W 2014 roku rozpoczęłam pracę jako Specjalista w Dziale Szkód Komunikacyjnych, następnie postanowiłam pogłębiać swoją wiedzę w Zespole Szkód Majątkowych. Rozwój osobisty w firmie był dla mnie priorytetem dlatego podjęłam wyzwanie i dzięki możliwości rozwoju jako Manager zdecydowałam się wziąć udział w rekrutacji na to stanowisko i stworzyć własny Zespół. Udało się. To był mój pierwszy duży sukces. Z drugiej strony budowanie zespołu od podstaw było ogromnym wyzwaniem, w którym ryzyko i niepewność towarzyszyło mi każdego dnia. 15 nowych pracowników, różnych osobowości i pojawiające się pytania – czy zorganizujemy wspólną pracę tak, by nie zawieźć naszych Klientów i Współpracowników z innych Departamentów? Teraz wiem, że zdałam ten egzamin. Po pierwsze dowodem tego są podziękowania od zadowolonych Klientów, nie tylko wyrażone w wysokim wskaźniku NPS. Po drugie wynik badania zaangażowania w moim zespole wyniósł 93% w 2019r. Po trzecie, ale nie mniej ważne, to wdzięczność pracowników firmy, ich ciepłe słowa, za to, że zawsze mogą na mnie liczyć.
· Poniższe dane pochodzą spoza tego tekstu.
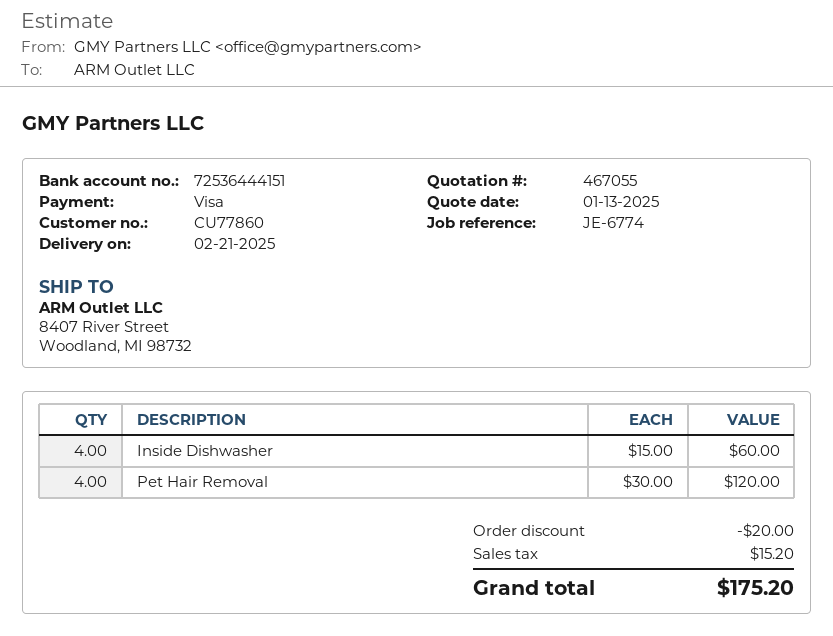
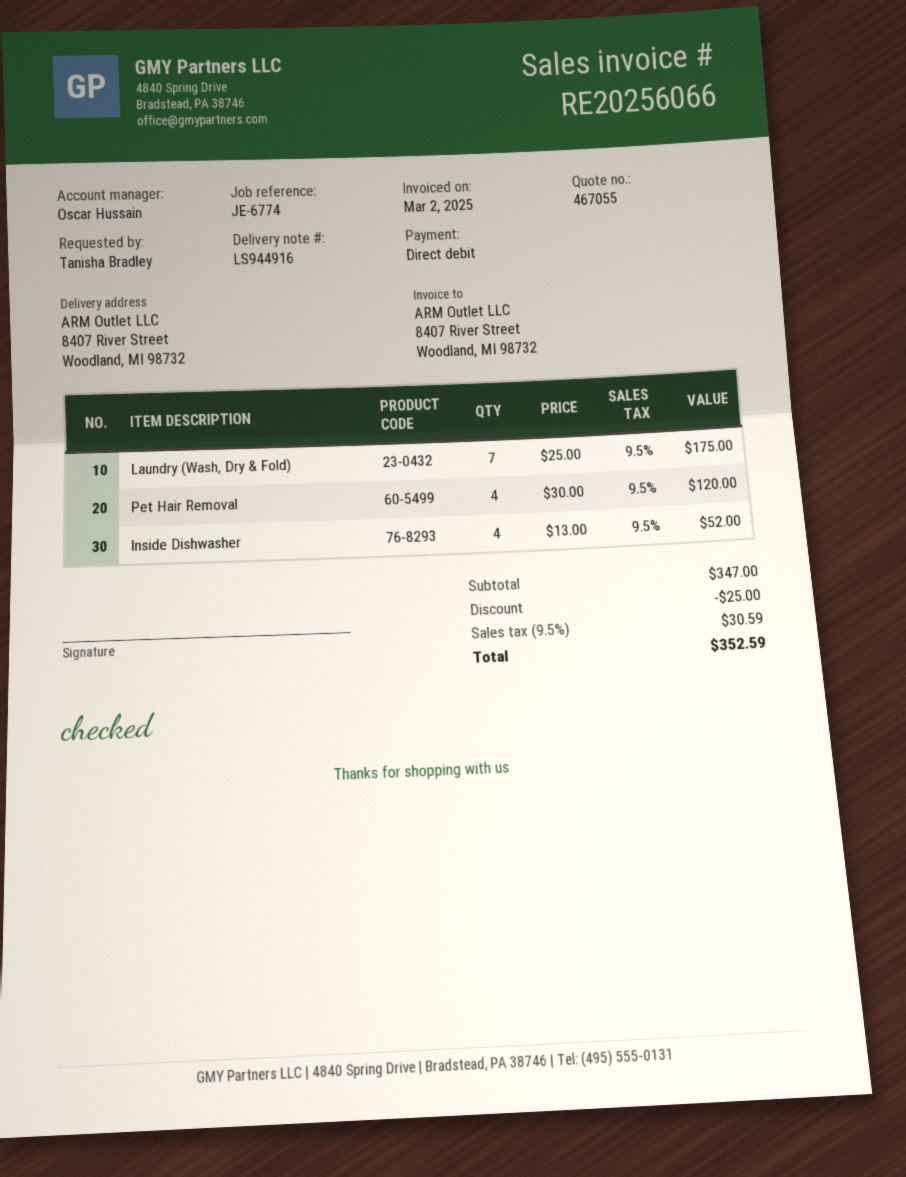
payment method: Visa -> direct debit
Inside Dishwasher: 4 x 15.00 = 60.00 -> 4 x 13.00 = 52.00
Laundry (Wash, Dry & Fold): none -> 7 x 25.00 = 175.00
discount: 20.00 -> 25.00
tax: 15.20 -> 30.59
total: 175.20 -> 352.59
Mój najlepszy dzień w Generali? – Było ich wiele i liczę na więcej: każdy sukces mojego Zespołu, każdy zadowolony Klient, spotkania z pracownikami i współpraca z nimi, wszelkie docenienie mojej pracy to naprawdę motywuje i sprawia, że uśmiech nie znika z mojej twarzy 🙂

Projekt, z którego jestem najbardziej dumna to projekt robotyzacji procesów w likwidacji szkód. Pomysł narodził się dość szybko – był to drugi robot w moim Dziale, wiedziałam, że warto automatyzować procesy. Kilka obliczeń, prezentacja pomysłu przed zacnym Jury i udało mi się stworzyć własnego robota, który wspiera codzienną pracę mojego Zespołu. Chcę w tym miejscu podziękować Andrei Hodina z Generali z Rumunii, z którym w trzy dni stworzyliśmy mapę procesu, dopracowując następnie kwestie techniczne z firmą współpracującą. Cały projekt był prowadzony w języku angielskim, co sprawiło mi dużo satysfakcji ale i było ogromnym wyzwaniem w tamtym czasie.
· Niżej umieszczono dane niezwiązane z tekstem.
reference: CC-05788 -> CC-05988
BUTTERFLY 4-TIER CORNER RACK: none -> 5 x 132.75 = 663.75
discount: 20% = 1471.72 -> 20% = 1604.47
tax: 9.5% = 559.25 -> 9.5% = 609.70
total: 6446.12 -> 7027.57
Jako dusza sportowca – podejmowanie ryzyka, trudne wyzwania i walka fair play to coś co pozwala mi na ciągłe doskonalenie moich umiejętności. I tak pewnego dnia przypomniałam sobie walkę na boisku, biorąc udział w Turnieju Piłki Siatkowej, zorganizowanego przez Departament Likwidacji Szkód. Do dziś pamiętam tą pełną mobilizację współpracowników i pozytywne nastawienie na sportową rywalizację.

Czasami zdarzają się trudne sytuacje, z którymi muszę się zmierzyć lecz dzięki licznemu wsparciu współpracowników, na których zawsze mogę liczyć, wspólnie udaje nam się wypracować najlepsze rozwiązania.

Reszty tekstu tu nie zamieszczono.